## Activity:
Through the end of the data below, output every line exactly, beginning with the line that contains "[157,488,213,500] infinite ->".

## Records provided:
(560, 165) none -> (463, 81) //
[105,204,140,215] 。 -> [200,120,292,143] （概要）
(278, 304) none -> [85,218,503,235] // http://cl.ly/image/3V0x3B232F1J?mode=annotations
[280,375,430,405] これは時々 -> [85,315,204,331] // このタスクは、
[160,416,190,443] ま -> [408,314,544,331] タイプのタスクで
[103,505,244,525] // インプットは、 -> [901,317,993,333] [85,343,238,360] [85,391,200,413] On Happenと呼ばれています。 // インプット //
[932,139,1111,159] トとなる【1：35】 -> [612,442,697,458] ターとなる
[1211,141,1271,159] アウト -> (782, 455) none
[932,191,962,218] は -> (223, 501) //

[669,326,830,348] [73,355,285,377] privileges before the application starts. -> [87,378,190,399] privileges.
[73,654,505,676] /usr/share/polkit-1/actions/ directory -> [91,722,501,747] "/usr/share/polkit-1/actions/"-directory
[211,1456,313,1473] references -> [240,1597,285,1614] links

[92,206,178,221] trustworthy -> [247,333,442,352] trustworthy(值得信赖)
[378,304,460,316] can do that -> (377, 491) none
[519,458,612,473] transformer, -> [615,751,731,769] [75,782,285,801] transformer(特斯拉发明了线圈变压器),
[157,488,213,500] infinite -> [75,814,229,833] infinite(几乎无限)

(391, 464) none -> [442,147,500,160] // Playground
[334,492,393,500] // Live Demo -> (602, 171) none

## Answer below:
[157,488,213,500] infinite -> [75,814,229,833] infinite(几乎无限)

(391, 464) none -> [442,147,500,160] // Playground
[334,492,393,500] // Live Demo -> (602, 171) none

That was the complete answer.